Esta tese "Do cabimento do habeas corpus e do mandado de segurança nas prisões e detenções disciplinares ilegais na PMAL", objetiva, sob à égide dos Princípios de Direitos e Garantias Fundamentais do Homem e do Cidadão insculpidos na Constituição Cidadã em vigor, demonstrar a possibilidade jurídica de aplicação das garantias constitucionais asseguradas a todos os cidadãos, quando da ilegalidade ou abuso de poder face à sanção disciplinar aplicada, mormente quando se tratar de sanção restritora da liberdade de ir, estar, e vir - direito à liberdade de locomoção -, e, mais ainda, fundada em "decreto", ou ainda em "Ato Administrativo" ilegal e/ou abusivo de autoridade.

O Brasil, hoje mais que outrora, constitui-se um Estado de Direito Democrático, destarte, há de submeter-se ao Império da Lei - Princípio da Legalidade e da Reserva Legal - "Ninguém será obrigado a fazer ou deixar de fazer alguma coisa senão em virtude de LEI ", bem como ao da isonomia e eqüidade jurídicas.

Desse modo, inaugurada a nova ordem jurídica, torna-se obrigatória a revisão de velhos conceitos, antigos institutos, paradigmas, com vistas a verificar se eles continuam os mesmos ou se foram alterados, e, nesta hipótese, qual a nova postura que deve ser exigida dos intérpretes e aplicadores do direito. Exsurge, assim, a imprescindível necessidade de adequação e conformação das normas e legislações infraconstitucionais ao preceptivos e normativos constitucionais, sob pena de inconstitucionalidade.

A exata ilação, intelecção e compreensão da força e da eficácia dos dispositivos que serão abordados e estudados, só poderão ser obtidas mediante uma prévia fixação de princípios e conceitos que são conhecidos de todos os estudiosos do Direito. E verificar-se-á, ao depois, que não terá sido debalde, inútil ou despiciendo repassá-los.

Deveras, as noções de Estado de Direito, de Direitos e Garantias Fundamentais e de interpretação da validade das normas e princípios constitucionais são imprescindíveis no trato de matéria tão delicada e cara como esta, mormente por ser relativa ao direito impostergável, inalienável, imprescritível e fundamental que é a liberdade do indivíduo e que o Estado de Direito oferece, assegura e garante mediante os seus remediuns constitucionais heróicos, para a defesa de seus interesses e direitos, se ameaçados ou lesionados, justamente em face da legitimidade, legalidade e isonomia jurídica impostas aos poderes do Estado (Executivo, Judiciário e Legislativo), face à máxima jurídica patere legem quam fecistis.

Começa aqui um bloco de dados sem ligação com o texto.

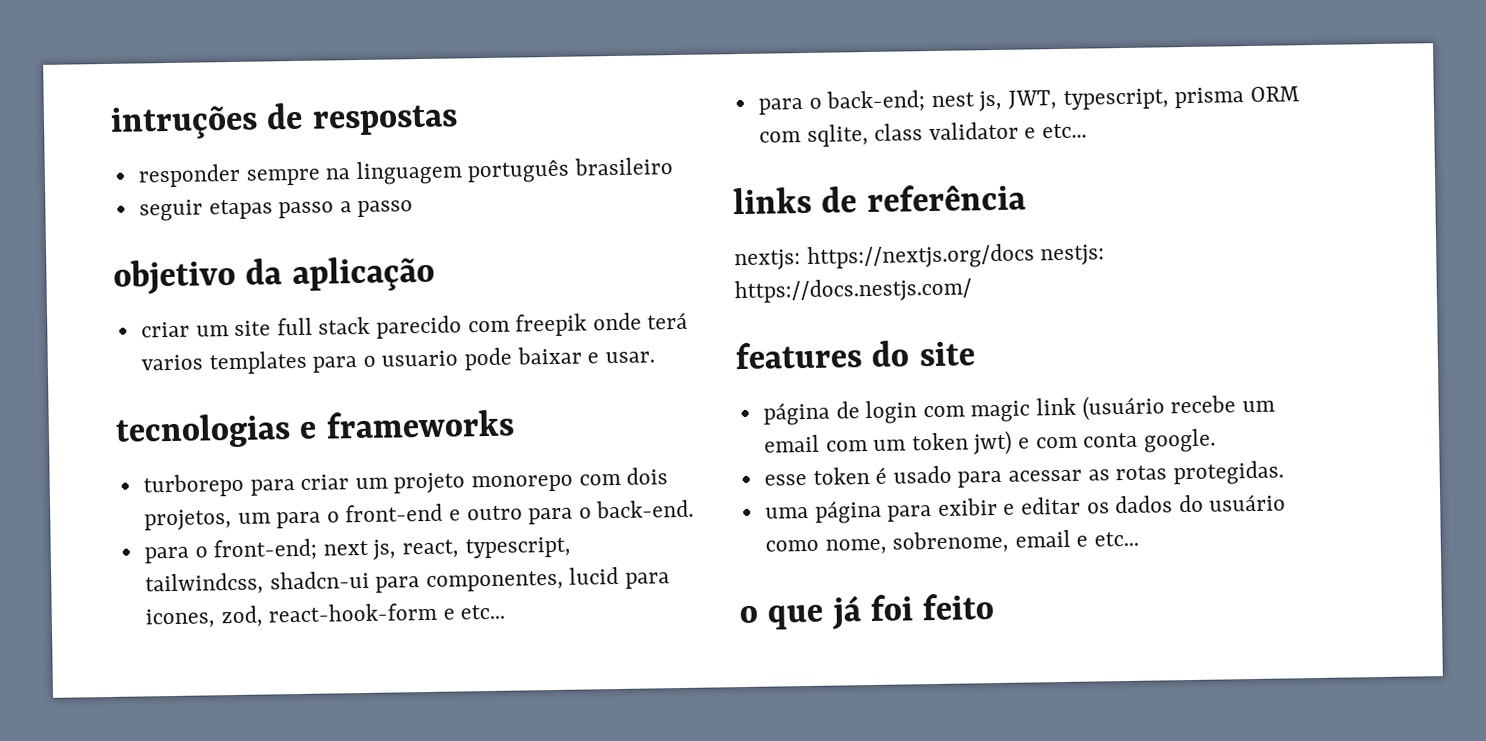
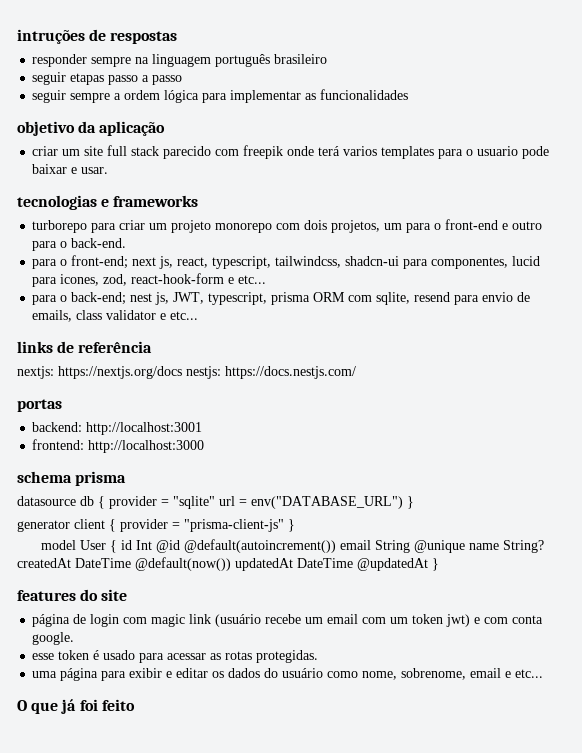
+ seguir sempre a ordem lógica para implementar as funcionalidades
- para o back-end; nest js, JWT, typescript, prisma ORM com sqlite, class validator e etc...
+ para o back-end; nest js, JWT, typescript, prisma ORM com sqlite, resend para envio de emails, class validator e etc...
+ portas
+ backend: http://localhost:3001
+ frontend: http://localhost:3000
+ schema prisma
+ datasource db { provider = "sqlite" url = env("DATABASE_URL") }
+ generator client { provider = "prisma-client-js" }
+ model User { id Int @id @default(autoincrement()) email String @unique name String? createdAt DateTime @default(now()) updatedAt DateTime @updatedAt }
- o que já foi feito
+ O que já foi feito

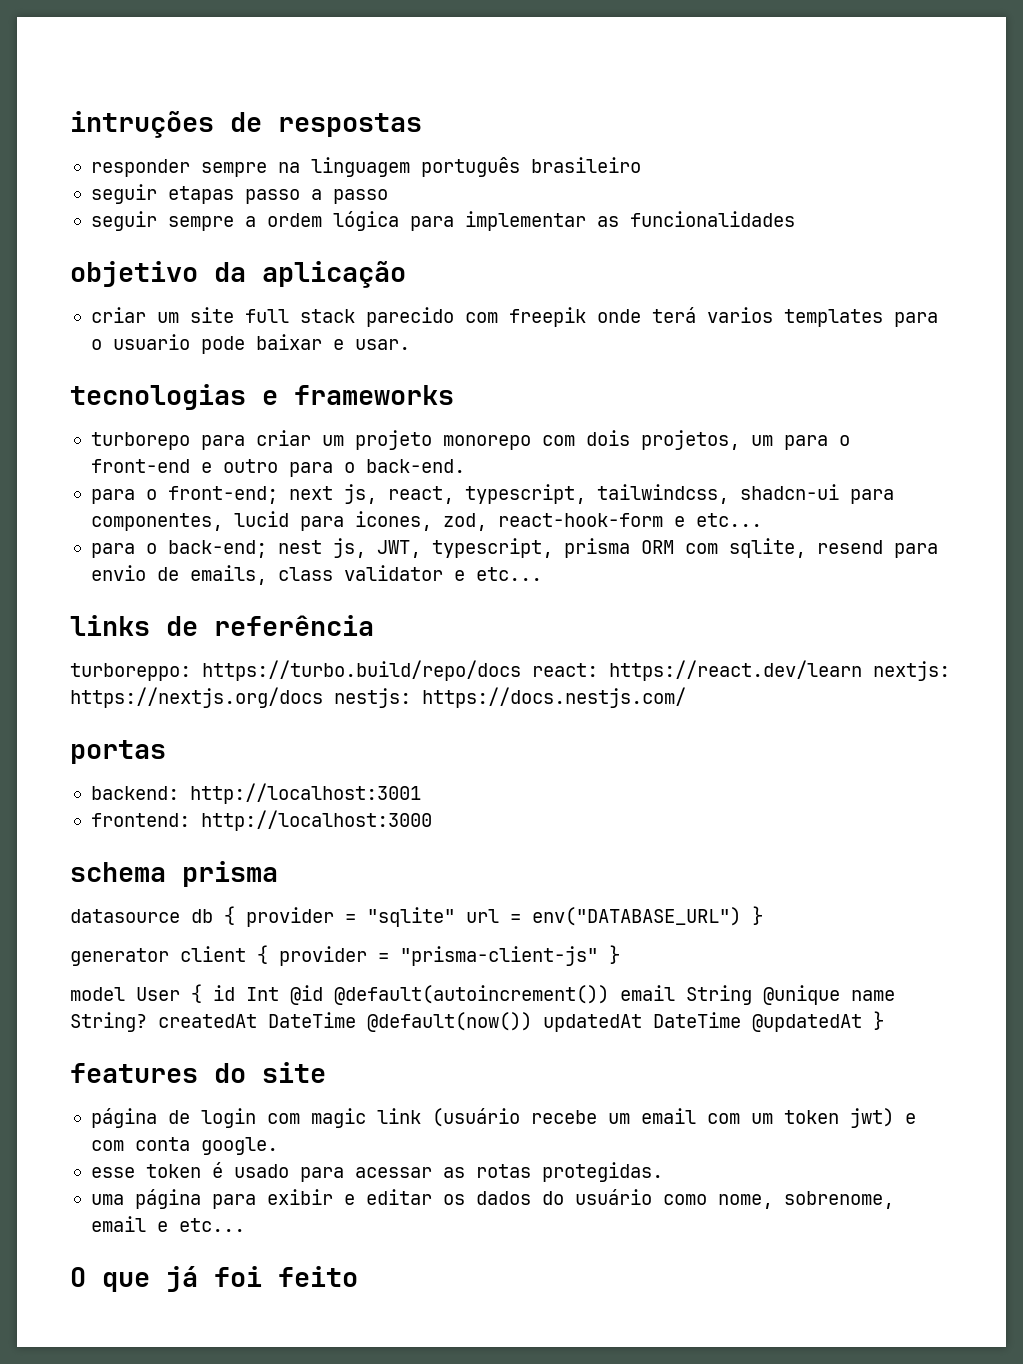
- nextjs: https://nextjs.org/docs nestjs: https://docs.nestjs.com/
+ turboreppo: https://turbo.build/repo/docs react: https://react.dev/learn nextjs: https://nextjs.org/docs nestjs: https://docs.nestjs.com/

Para o desenvolvimento do tema, após breve aceno histórico, identifica-se no texto magno as diversas disposições que dizem respeito, mediata e imediatamente, aos Direitos e Garantias Fundamentais e princípios concernentes à legalidade, à liberdade, à igualdade, ao direito à defesa e acesso ao judiciário, para, em seguida, consoante o espírito da atual ordem político-jurídica brasileira, fazer uma exegese dessas regras aplicáveis aos servidores públicos militares, enquanto cidadãos, quanto à legalidade e legitimidade dos poderes regulamentar, hierárquico, disciplinar, o due process of law e pressupostos das transgressões e punições disciplinares fundadas em decretos - atos administrativos restritores da liberdade -, face o controle jurisdicional e writs do habeas corpus et mandamus, quando ilegais e arbitrários, mormente quanto às regras de concessão e exceção desses writs.

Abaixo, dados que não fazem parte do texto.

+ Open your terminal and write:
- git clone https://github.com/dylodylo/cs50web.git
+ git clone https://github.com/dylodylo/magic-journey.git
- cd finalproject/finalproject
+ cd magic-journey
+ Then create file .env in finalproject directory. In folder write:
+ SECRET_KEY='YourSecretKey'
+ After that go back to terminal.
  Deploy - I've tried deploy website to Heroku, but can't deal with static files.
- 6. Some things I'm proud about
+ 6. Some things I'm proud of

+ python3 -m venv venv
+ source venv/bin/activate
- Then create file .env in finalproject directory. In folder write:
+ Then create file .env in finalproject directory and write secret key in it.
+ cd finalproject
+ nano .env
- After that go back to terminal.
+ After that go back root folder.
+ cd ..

Ademais, é de se ressaltar a imperiosa obrigatoriedade da devida apuração regular da falta (due process of Law), de há muito existente, e, hoje mais que nunca, também o contraditório e ampla defesa, "com todos os meios e recursos a ela inerentes"(art. 5º., LV da CF/88), além da motivação do ato administrativo punitivo (=sanção disciplinar), ainda inexistente como garantia legal na PMAL, que assegure essas práticas ao PM, principalmente ao subordinado, porquanto não haver prescrição nesse sentido no atual Dec. Est. nº. 4598/81 - Regulamento Disciplinar da PMAL -, cujo encontra-se expressamente revogado in totum pela Lei Est. nº. 5346/92, como veremos de ver.

Decerto que haverá resistências à proposição, posto que não se desfazem facilmente os paradigmas institucionalizados e arraigados na idiossincrasia dos que abominam mudanças e idéias novas.

Todavia, a idéia é nova e, como tal, sofrerá a resistência natural e ininteligível de mantença do status quo ante, não que queiramos inovar sobre o mister: cabimento do habeas corpus nas prisões e detenções disciplinares militares ilegais; até porque renomados doutrinadores e publicistas como Francisco Cavalcante Pontes de Miranda, Egberto Maia Luz, Manoel Gonçalves Ferreira Filho e Antonio Pereira Duarte, em suas obras, de certa forma, já admitiam essa possibilidade, a despeito das citações de ao habeas corpus nas transgressões disciplinares militares, cuja plausibilidade resulta tão somente na obediência e cumprimento dos pressupostos formais e materiais da sanção disciplinar, id. est., desde que respeitados os requisitos básicos e inolvidados o due process of law, em sua amplitude geral e restrita, e, principalmente, que haja lei disciplinar tipificando e definindo tal e tais transgressões, punições, meios e modos de apuração regular da falta.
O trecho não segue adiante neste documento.